- **Required work**:
Begin at the line that has "font-size: 13px ->", stop after the line that has "gap: none ->", and print exactly those lines from the records below, without any pictures.

- **Given records**:
******
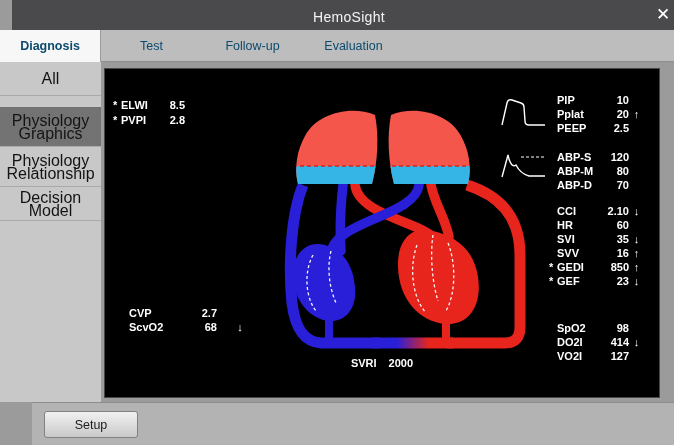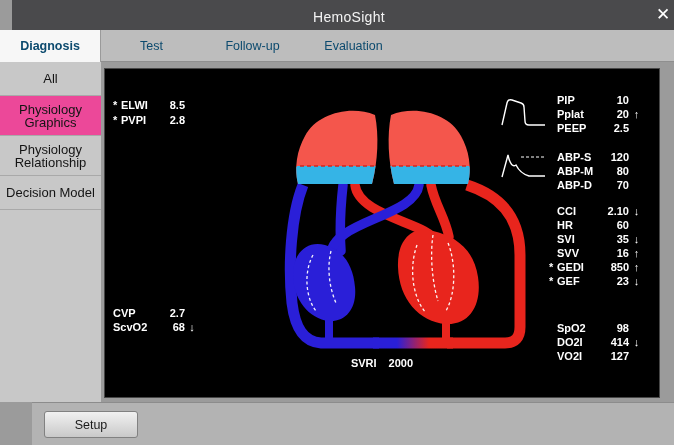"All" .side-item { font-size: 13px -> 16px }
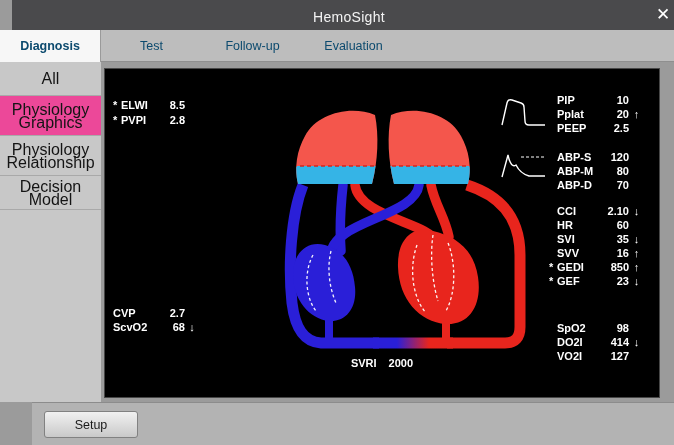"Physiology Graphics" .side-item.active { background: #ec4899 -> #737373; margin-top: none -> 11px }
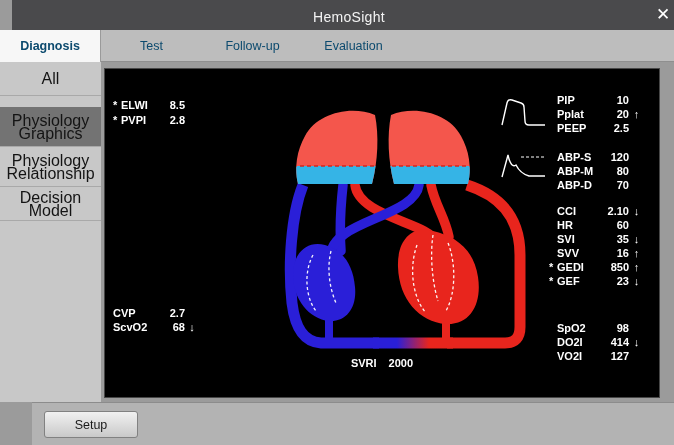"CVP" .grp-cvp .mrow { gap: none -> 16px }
******
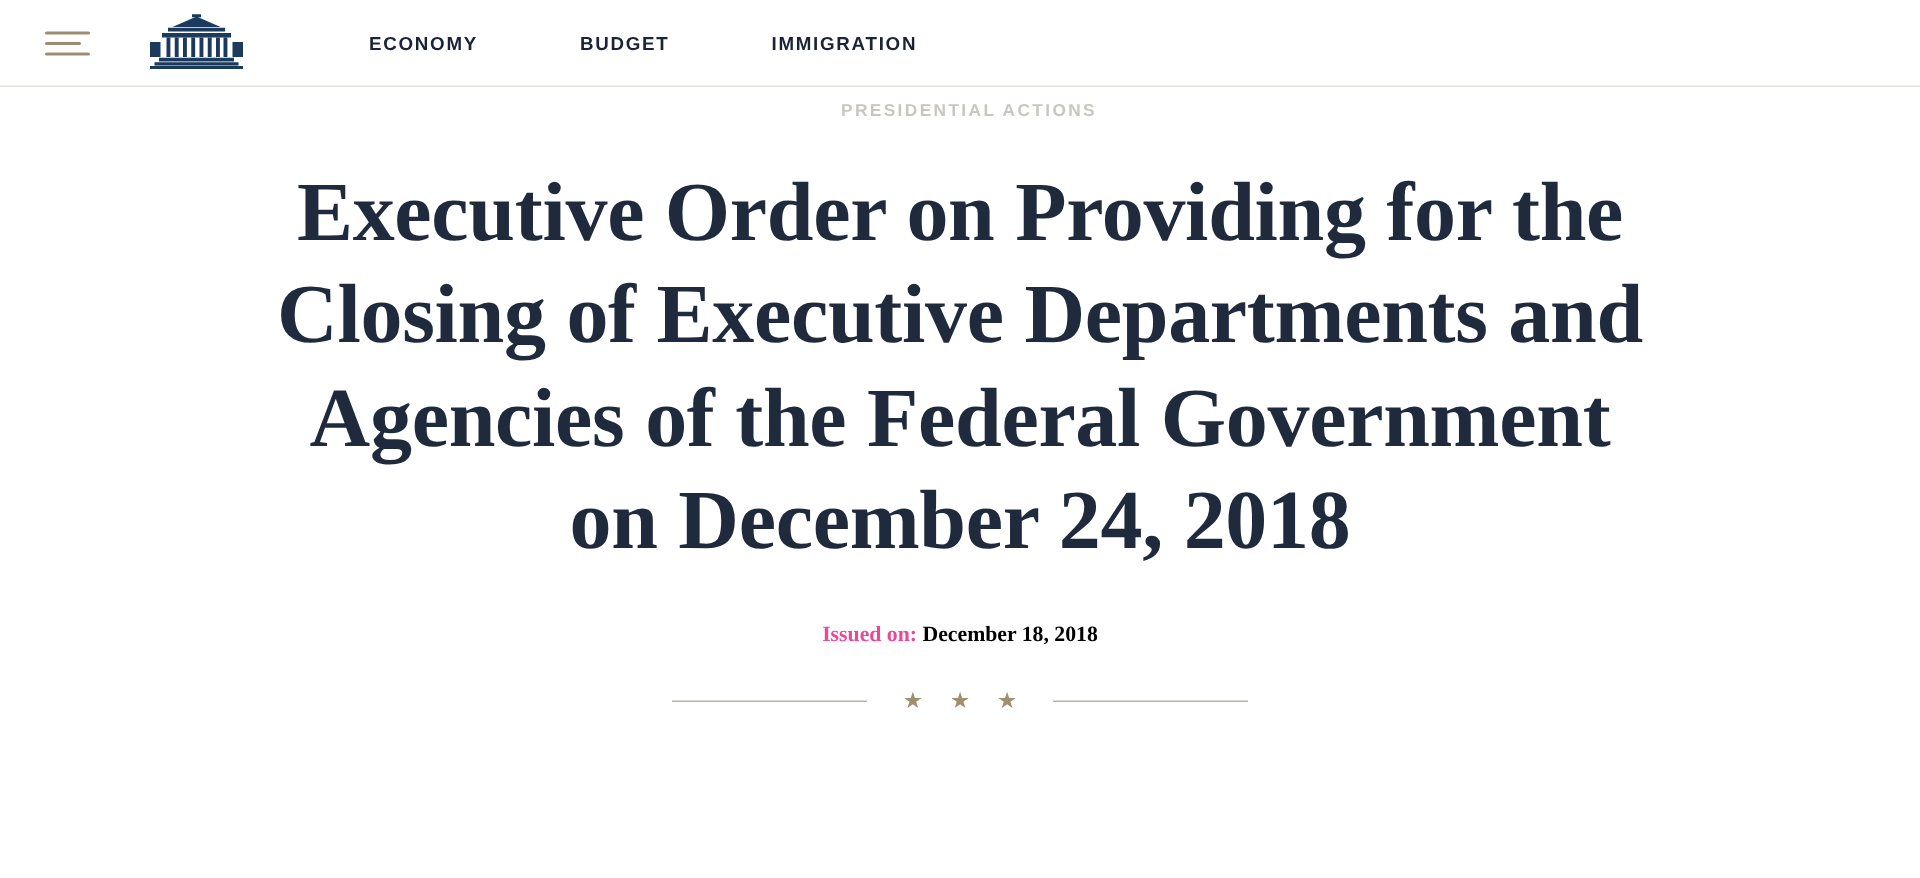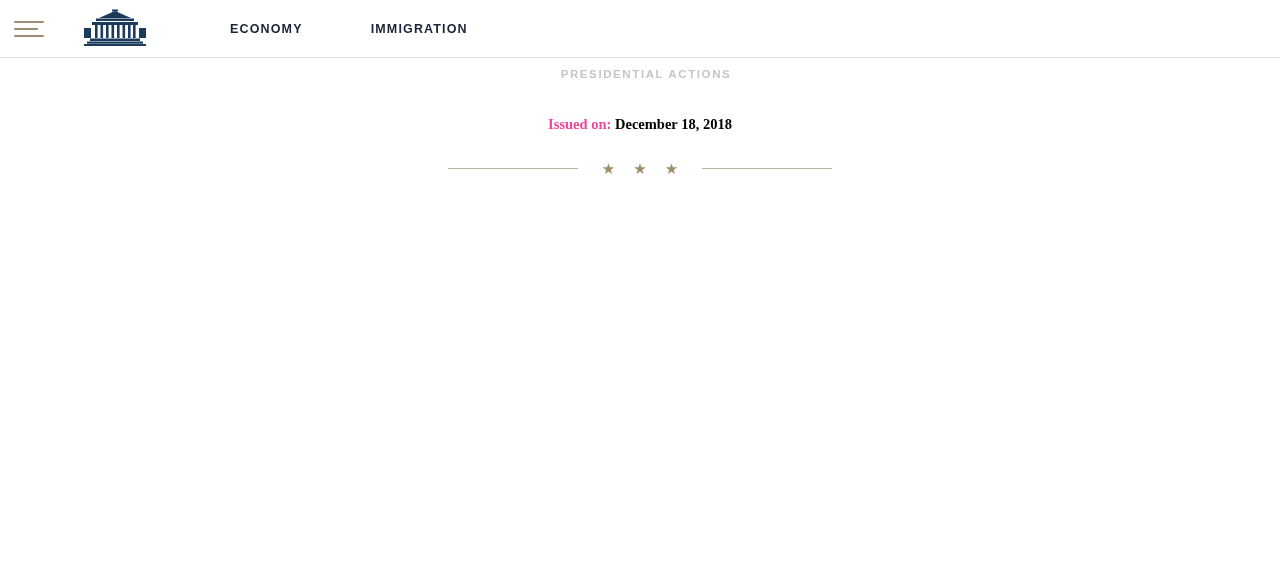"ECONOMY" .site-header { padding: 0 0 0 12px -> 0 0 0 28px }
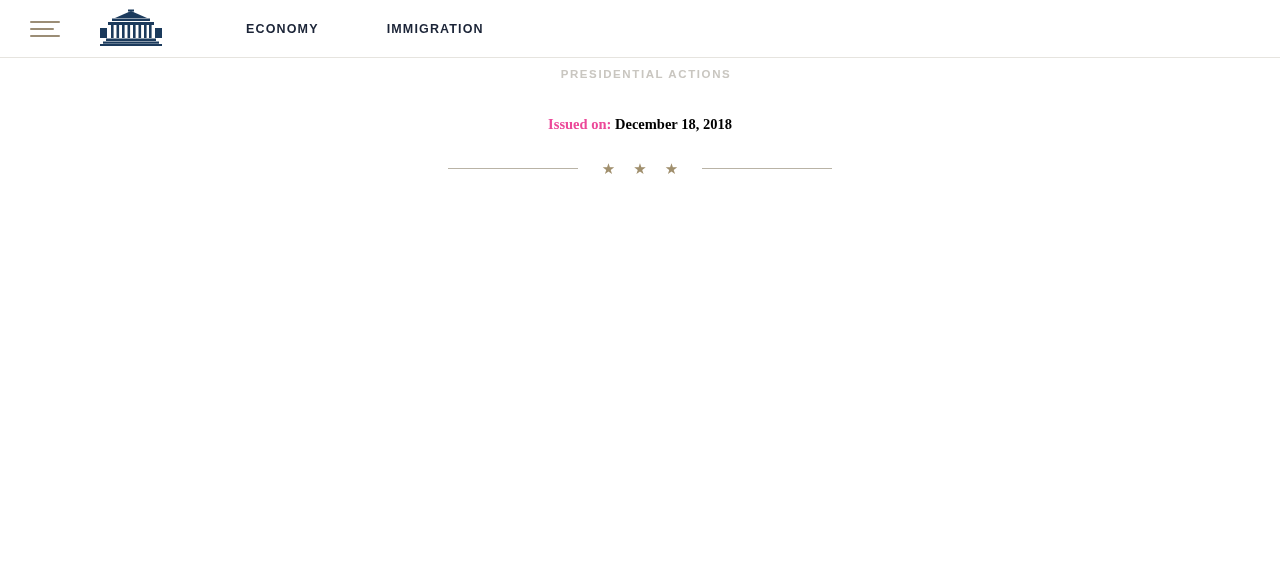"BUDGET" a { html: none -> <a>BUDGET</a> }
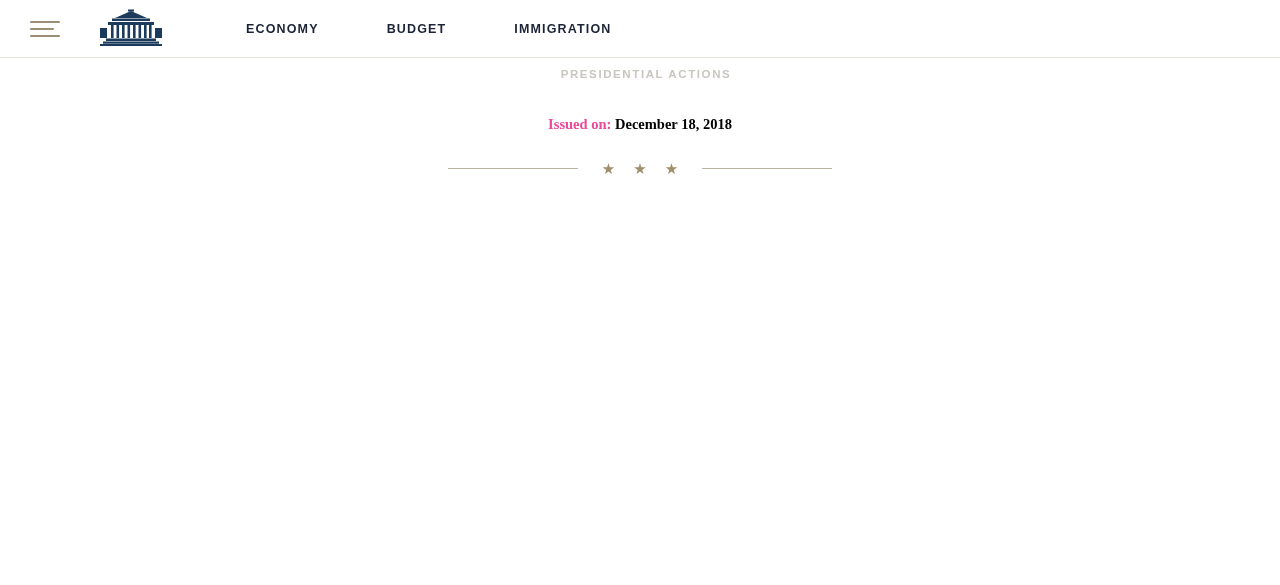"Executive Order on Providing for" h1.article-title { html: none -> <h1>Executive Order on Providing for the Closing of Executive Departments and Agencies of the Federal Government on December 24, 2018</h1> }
******
- **Finished exercise**:
"All" .side-item { font-size: 13px -> 16px }
"Physiology Graphics" .side-item.active { background: #ec4899 -> #737373; margin-top: none -> 11px }
"CVP" .grp-cvp .mrow { gap: none -> 16px }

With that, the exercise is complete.